Flux pinning and superconducting properties of melt-textured NEG-123 superconductor with TiO 2 addition

Abstract

We studied the effect of TiO 2 doping on flux pinning and superconducting properties of a melt-grown (Nd 0.33Eu 0.33Gd 0.33) Ba 2Cu 3O y + 35 mol% Gd 2BaCuO 5 (70 nm in size) composite (NEG-123) processed in Ar–1% O 2 atmosphere. As indicated by similar, sharp superconducting transitions, the small quantities of TiO 2 used in our experiments did not deteriorate superconducting properties of the NEG material. Transmission electron microscopy (TEM) analysis found 20–50 nm Ti-based particles in the NEG-123 matrix.
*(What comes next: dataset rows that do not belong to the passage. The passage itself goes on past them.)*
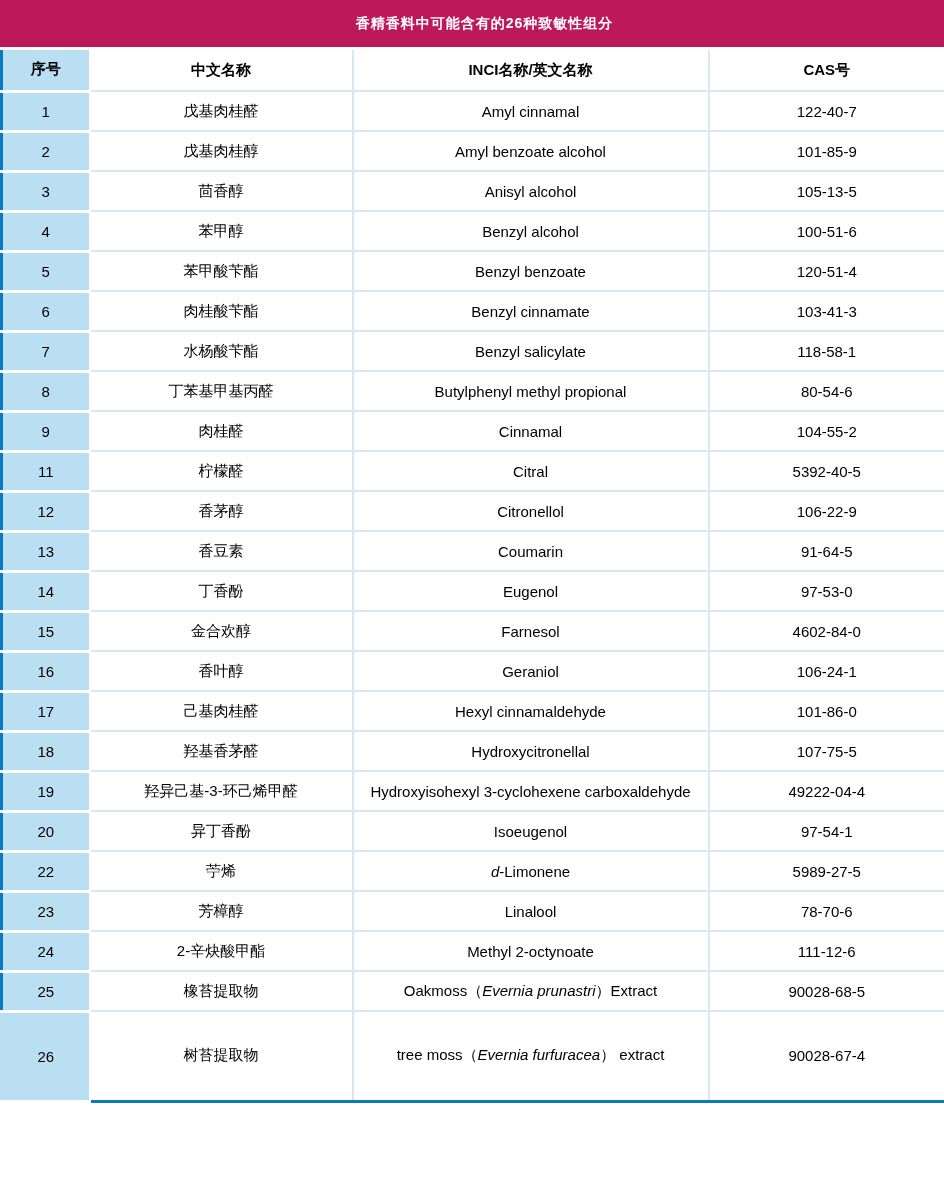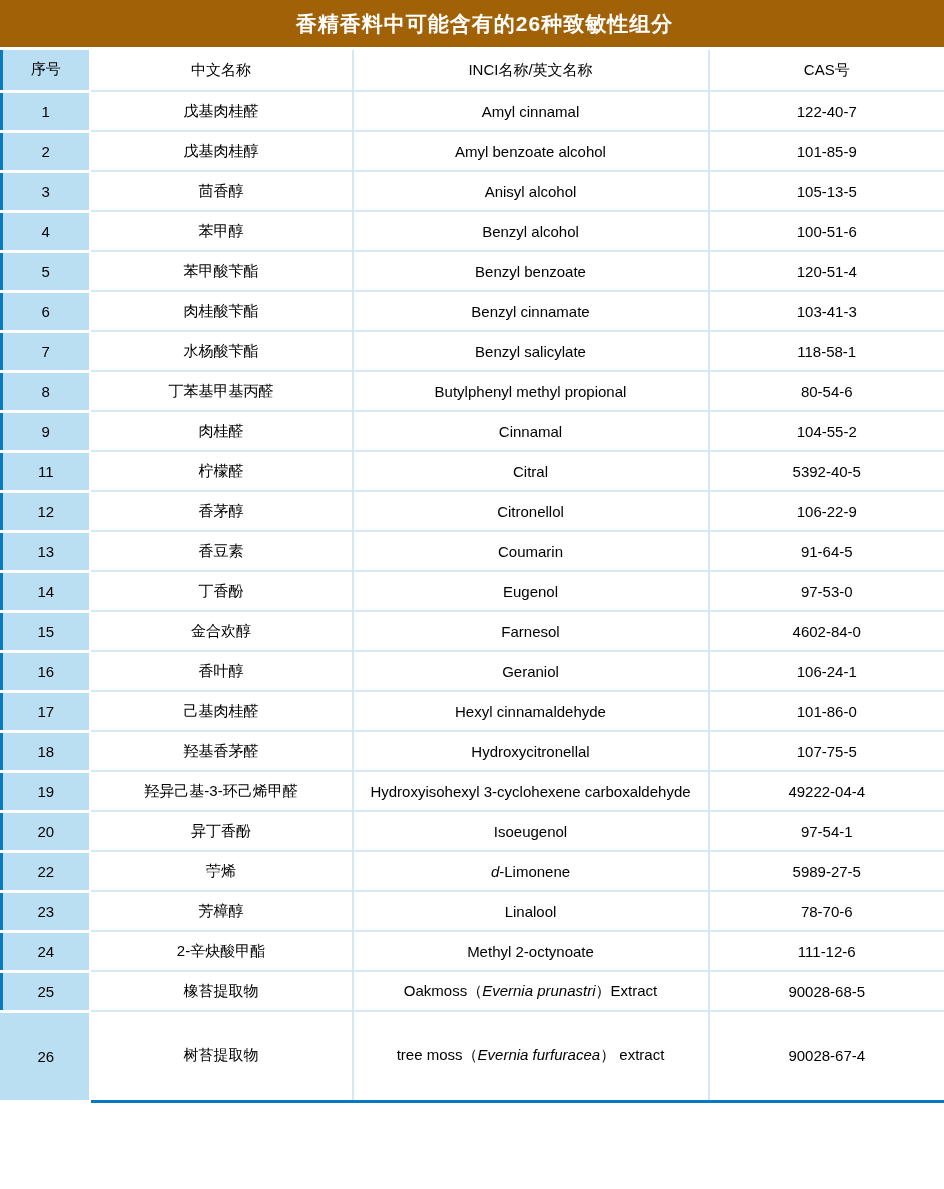--- a/index.html
+++ b/index.html
@@ -12,10 +12,10 @@
   }
   .title-bar{
     height:47px;
-    background:#a16207;
+    background:#be185d;
     color:#ffffff;
     display:flex;align-items:center;justify-content:center;
-    font-size:21px;font-weight:bold;
+    font-size:14px;font-weight:bold;
     letter-spacing:1px;
     padding-left:25px;
   }

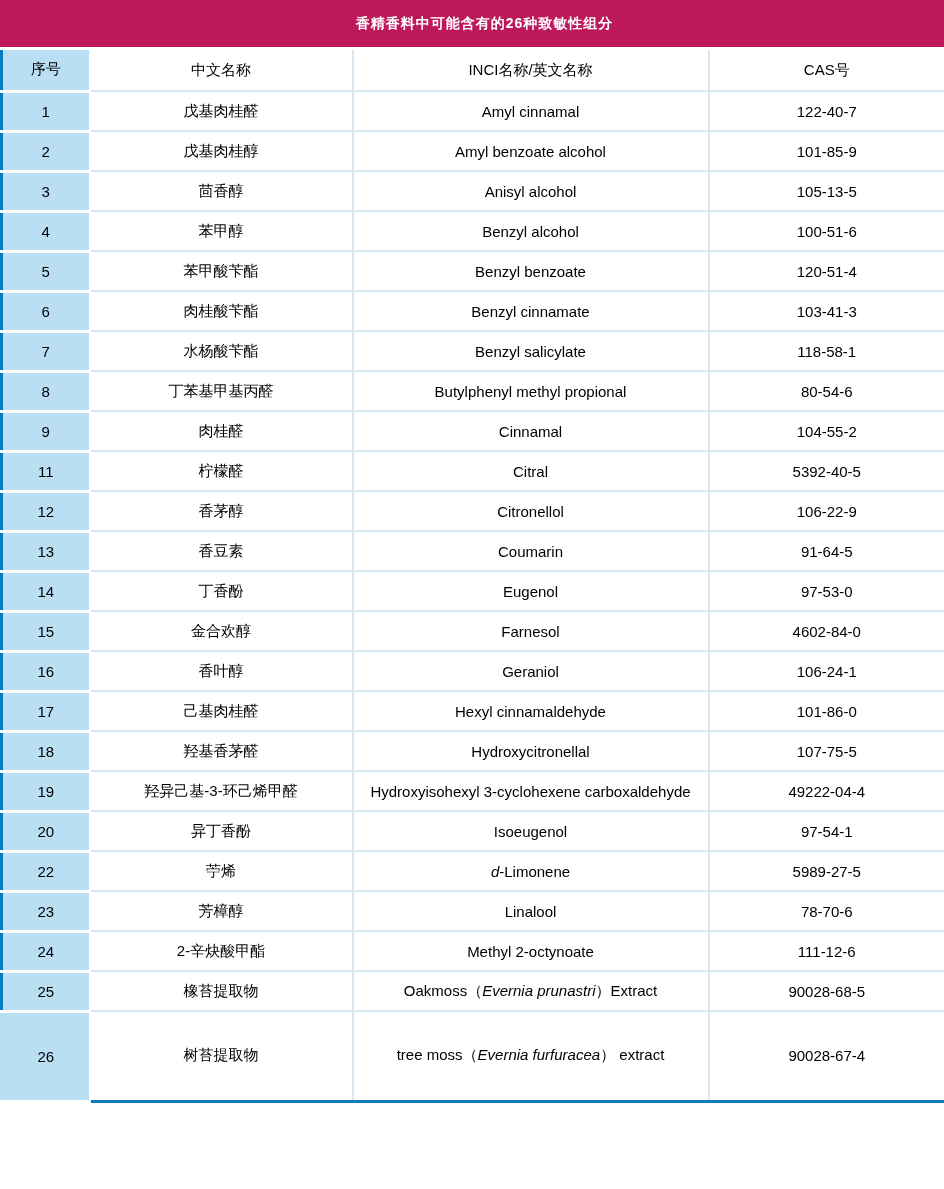--- a/index.html
+++ b/index.html
@@ -35,7 +35,7 @@
   thead tr{height:41px;}
   tbody tr{height:40px;}
   tbody tr:last-child{height:90px;}
-  thead th{font-weight:normal;}
+  thead th{font-weight:bold;}
   
   .num{
     background:#BBDFF2;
However, we have not observed the clouds of <10 nm sized particles in the NEG-123 matrix, as in the case of recently reported NEG-123 composites doped by Mo and Nb nanoparticles. Nevertheless, quite a good J c – B performance in the 0.1 mol% Ti-doped sample, namely 550 kA/cm 2 at the self-field and at the secondary peak field (4.5 T) was achieved at 65 K, while 320 kA/cm 2 was obtained at zero-field at 77 K, and 50 kA/cm 2 at 90.2 K. The pinning effectiveness decreased with increasing Ti content above 0.2 mol%. The analysis of the pinning force showed that higher concentration of Ti (>0.2 mol%) increased the amount of normal pins ( δl pinning), indicated by the Fp( h) peak shift from h = 0.42–0.36. The maximum pinning effect in a broad field range could be achieved by optimizing Ti content and adding sub-micron Gd-211 particles.